### Directions for this task
Using the entries below, write out the line with "(96, 328) none -> [37,258,58,266] // Box", the line with "(149, 801) none", and every line in between, exactly as each is written.

### Exercise material
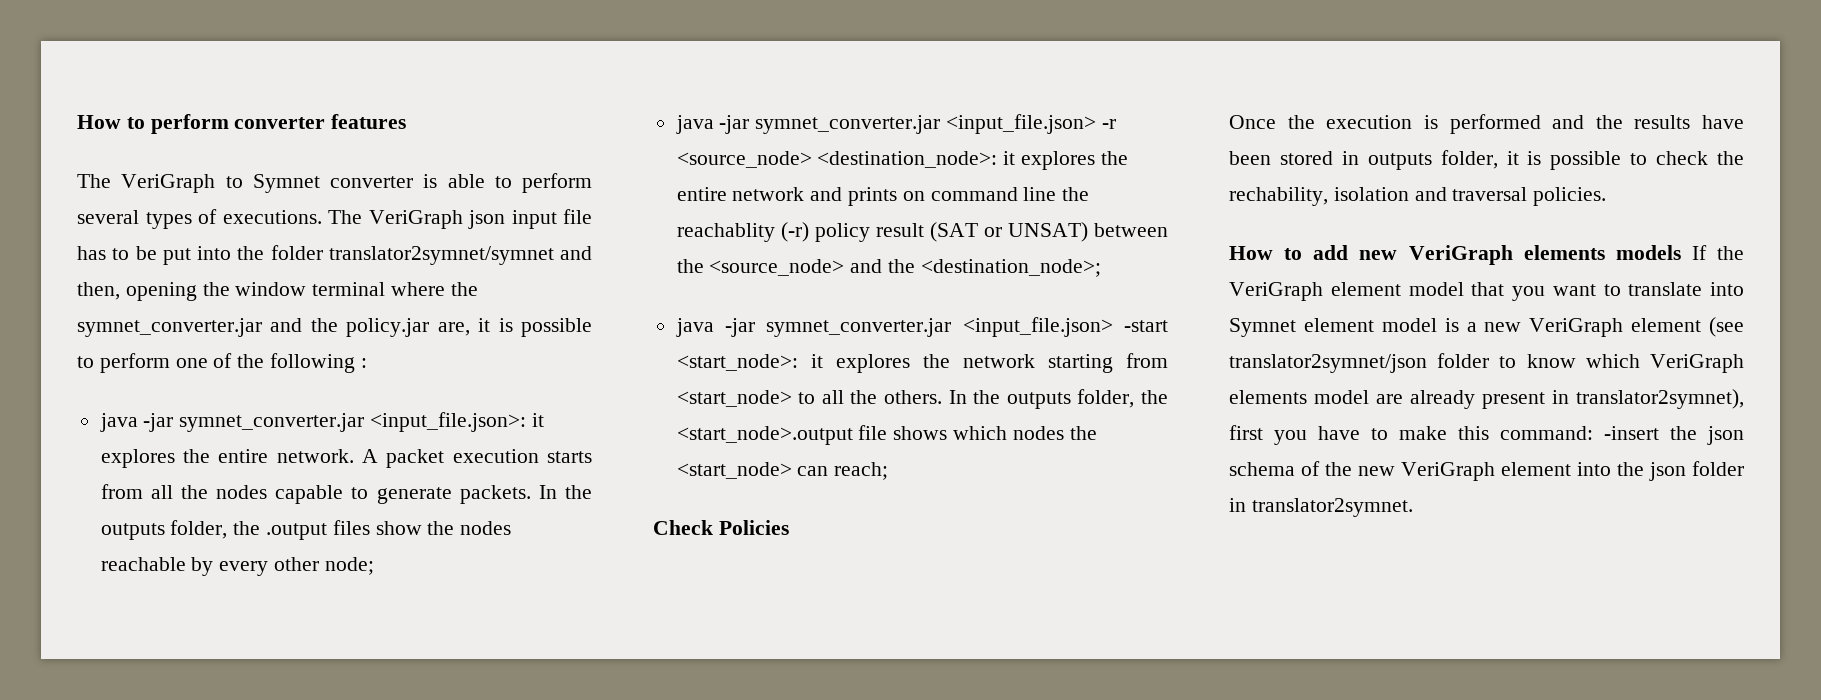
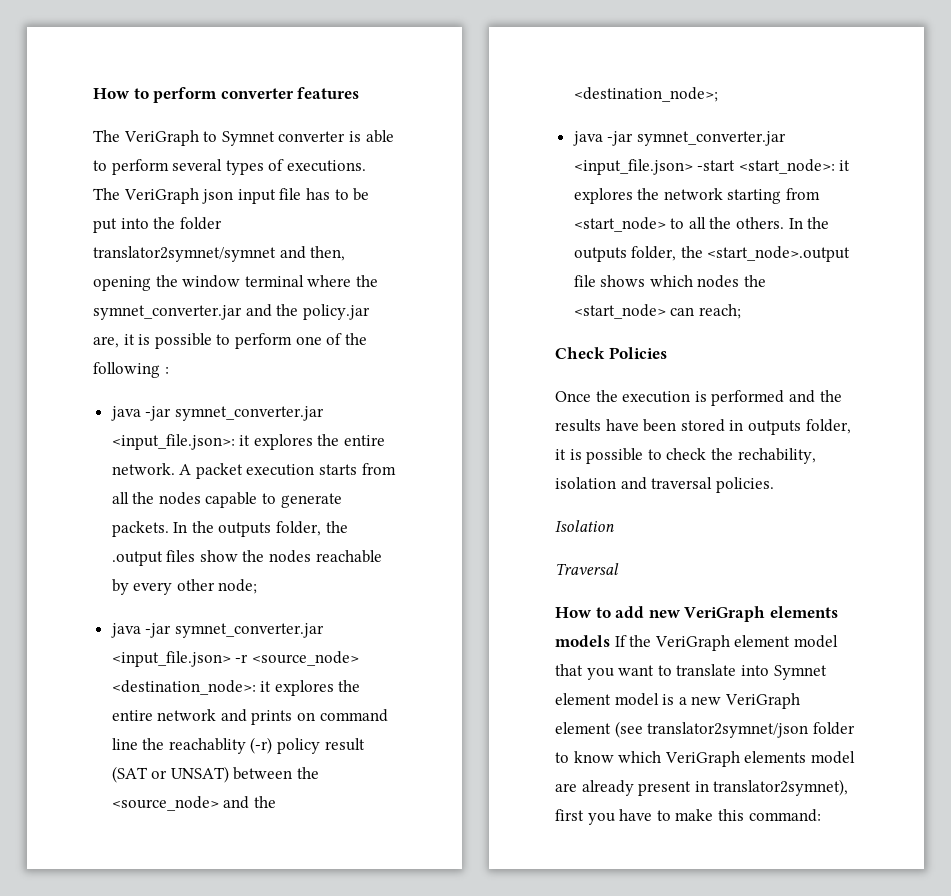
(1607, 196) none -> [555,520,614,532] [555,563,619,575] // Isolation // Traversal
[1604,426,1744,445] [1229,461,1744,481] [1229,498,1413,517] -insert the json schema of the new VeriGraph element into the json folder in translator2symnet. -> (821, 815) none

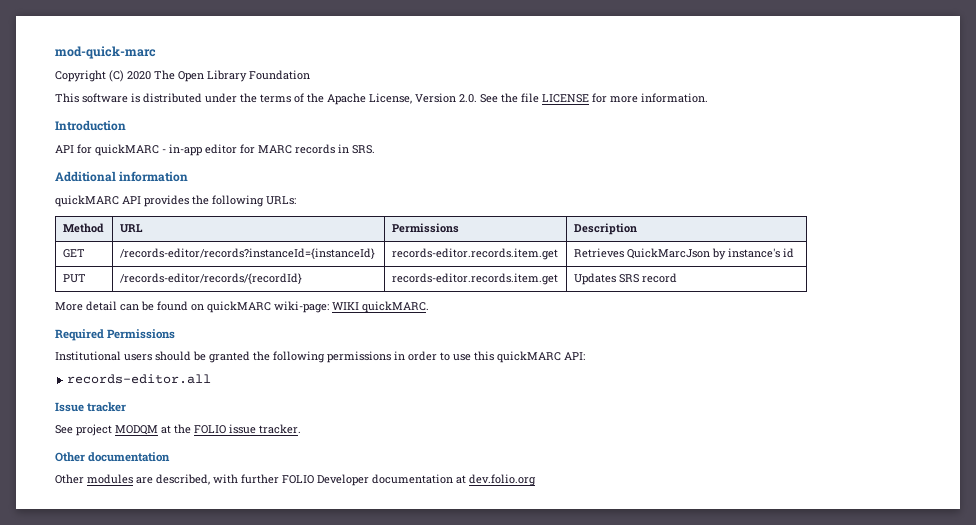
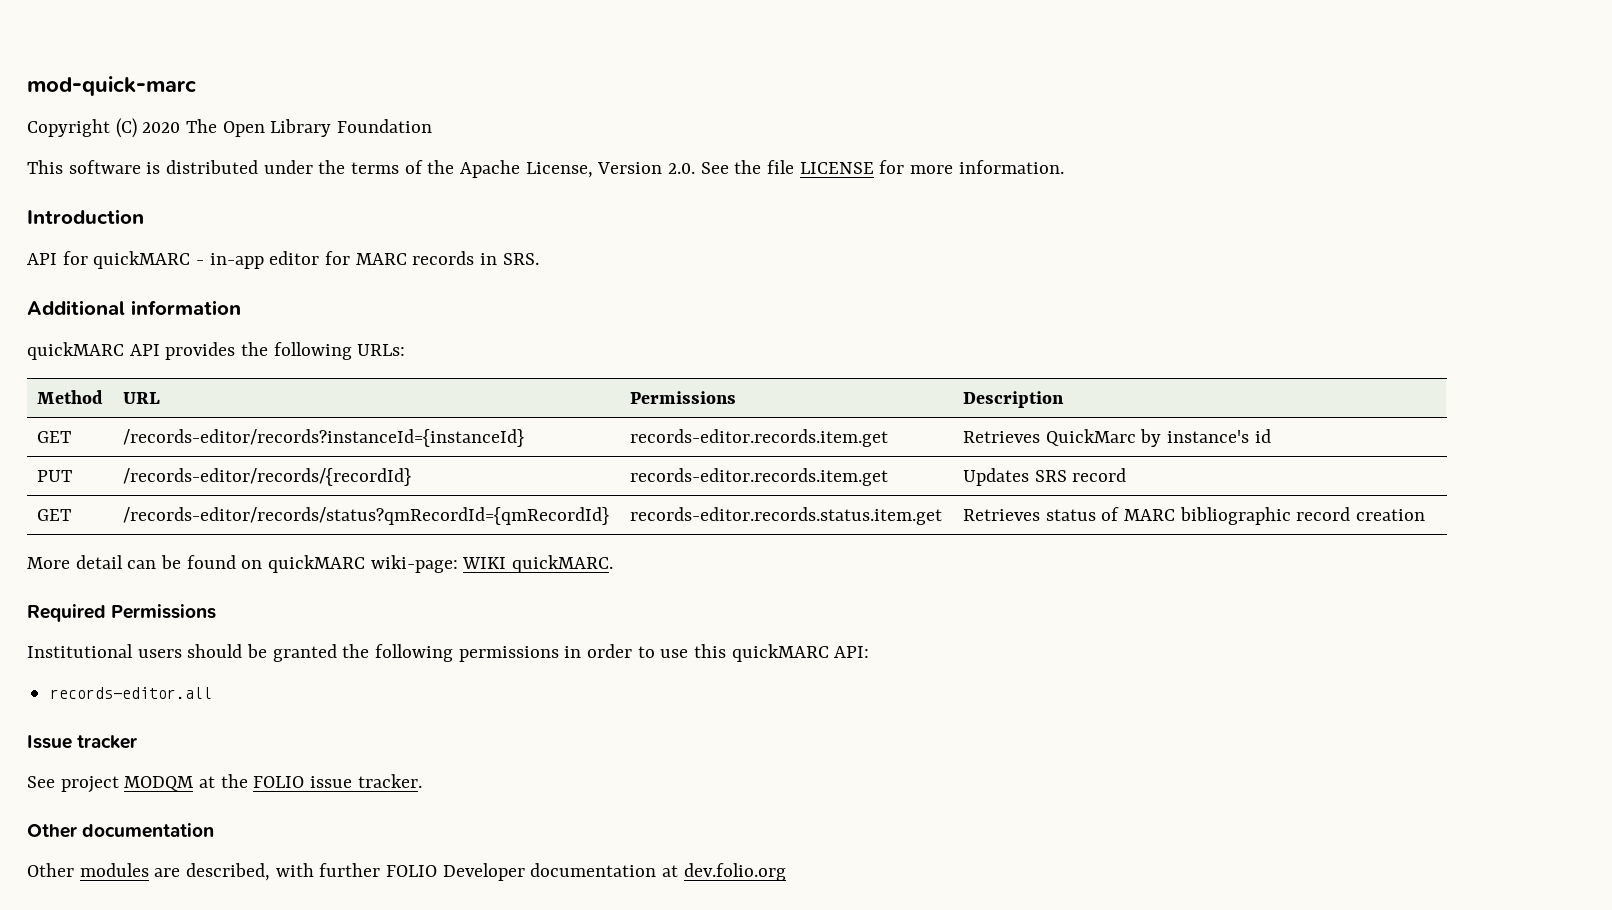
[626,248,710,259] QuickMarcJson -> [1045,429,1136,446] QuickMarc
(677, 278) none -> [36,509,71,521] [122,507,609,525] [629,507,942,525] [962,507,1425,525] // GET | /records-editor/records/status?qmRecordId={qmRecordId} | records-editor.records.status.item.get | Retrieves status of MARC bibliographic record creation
---
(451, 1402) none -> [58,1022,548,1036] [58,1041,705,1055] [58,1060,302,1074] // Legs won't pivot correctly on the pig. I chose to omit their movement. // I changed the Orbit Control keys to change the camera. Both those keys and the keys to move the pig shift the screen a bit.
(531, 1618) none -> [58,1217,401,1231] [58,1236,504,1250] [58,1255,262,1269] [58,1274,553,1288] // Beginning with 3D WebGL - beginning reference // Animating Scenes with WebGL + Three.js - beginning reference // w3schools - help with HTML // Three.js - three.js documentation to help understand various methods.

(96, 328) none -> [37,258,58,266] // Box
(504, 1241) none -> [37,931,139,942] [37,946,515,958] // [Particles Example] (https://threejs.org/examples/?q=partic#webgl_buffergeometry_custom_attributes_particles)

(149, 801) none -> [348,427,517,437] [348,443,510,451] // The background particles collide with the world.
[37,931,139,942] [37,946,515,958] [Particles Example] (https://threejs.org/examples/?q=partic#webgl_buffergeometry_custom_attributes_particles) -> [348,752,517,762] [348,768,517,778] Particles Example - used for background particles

### Problem solution
(96, 328) none -> [37,258,58,266] // Box
(504, 1241) none -> [37,931,139,942] [37,946,515,958] // [Particles Example] (https://threejs.org/examples/?q=partic#webgl_buffergeometry_custom_attributes_particles)

(149, 801) none -> [348,427,517,437] [348,443,510,451] // The background particles collide with the world.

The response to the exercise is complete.